The first attempts at marble man firms with internal discussion groups and at an external test location didn’t go well, however. Although this may have been the result of fierce competition from flashier new cabinets like Street Fighter IIAtari blamed the performance on the game’s trackball controls.

“From Focus, we learned that trakball [sic] is the most intuitive control for throwing a marble, and that it is the desired control for the high-end player,” Atari wrote in an internal “Changes to Marble Madness II” document archived by historians at AtariGames.com. “But, the joystick was seen as an easier control for a beginner to learn the game. So, we would like to change the trakball to a joystick and see if we gain a wider audience.”

We all love a good “what if” story, [and] unreleased games like this are the closest we get to peek into alternate realities.

Frank Cifaldi, founder of the Foundation for the History of Video Games

Flanagan would later call the move to a joystick and throttle button control scheme a “mistake” driven by a lack of trust in players. “By the time the game was supposed to come out, more people had played the game that way in the domestic market and didn’t even know what a trackball was,” he told Antsream.

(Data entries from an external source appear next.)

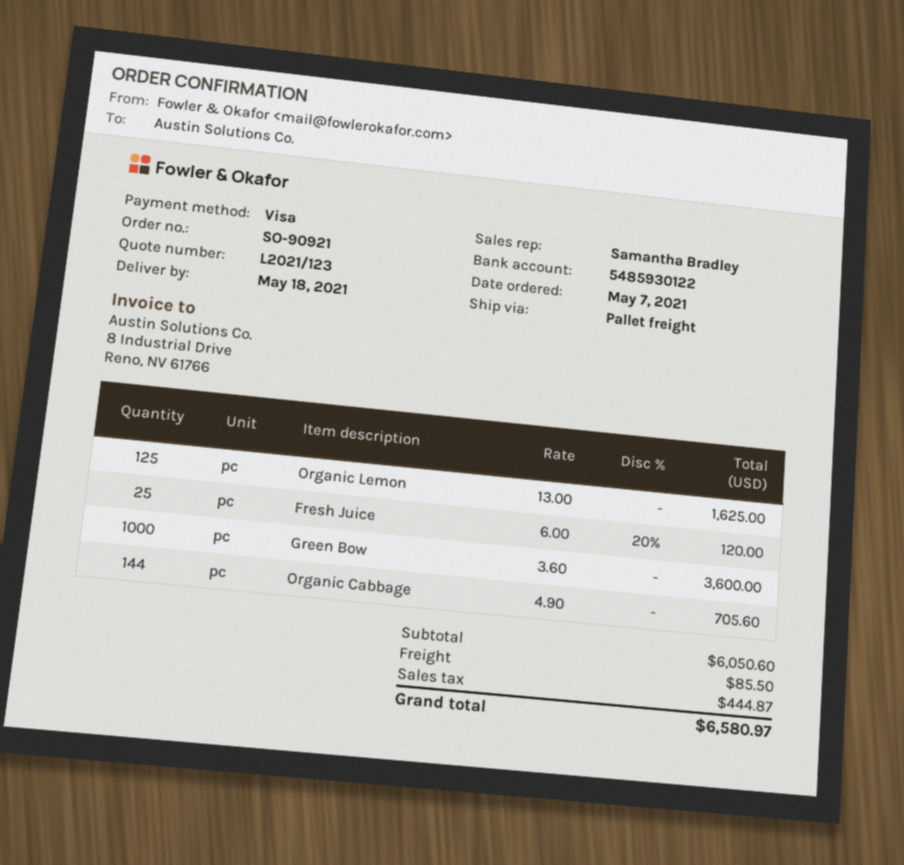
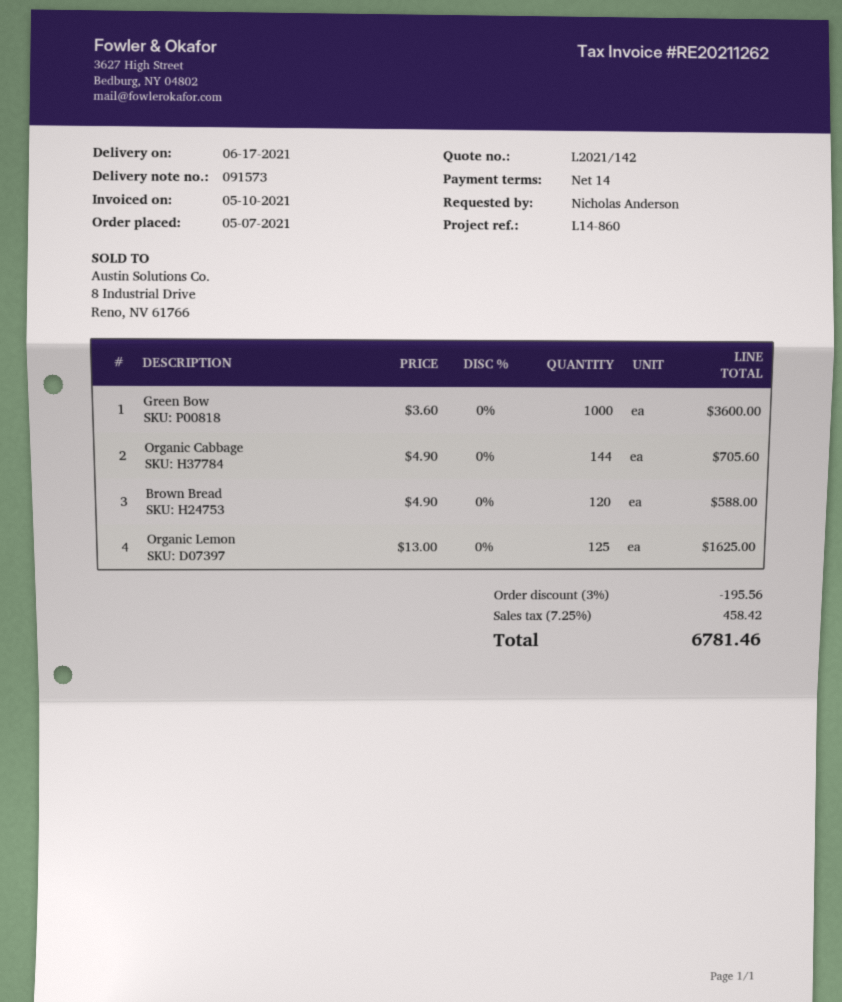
quote number: L2021/123 -> L2021/142
delivery date: 2021-05-18 -> 2021-06-17
Fresh Juice: 25 x 6.00 - 20% = 120.00 -> none
Brown Bread: none -> 120 x 4.90 = 588.00
discount: none -> 3% = 195.56
shipping: 85.50 -> none
tax: 444.87 -> 458.42
total: 6580.97 -> 6781.46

Early marble man testers also reportedly reacted badly to brief animations where the marble transformed into a humanoid superhero with a face, spouting goofy soundbites like “The Adventures of Marble Man” (as seen in this video from a collector). These transformations were described as “hokey, dumb, and meaningless”, according to Atari documents, leading the team to “remove Marble Man from the entire game” for a second prototype.

“I made the design choice to target too young an audience with the character of Marble Man,” Flanagan told Antstream. “I should have kept it abstract like the original.”

Deux prototypes de <em>Marble Madness II</em> in the hands of a single collector.  Note the joystick and button controls for the cabinet on the right.” src=”https://cdn.arstechnica.net/wp-content/uploads/2022/05/protomm2.jpg” width=”461″ height =”614″/><figcaption class=

Of them Marble Madness II prototypes in the hands of a single collector. Note the joystick and button controls for the cabinet on the right.

The second, without trackball, without Marble-Man Marble Madness II the prototype would not have done much better than the first in limited localization tests. Rather than rework the game yet again, Atari Games quickly abandoned wider production plans for Marble Madness II refocus on Hood Guardiansa simple brawler featuring digitized human actors. The madness of marble designer Mark Cerny, who did not participate in the development of one or another sequel prototype, told Next Generation magazine in 1997 that “there are at most 10 to 12 councils” of unfortunate Marble Madness II.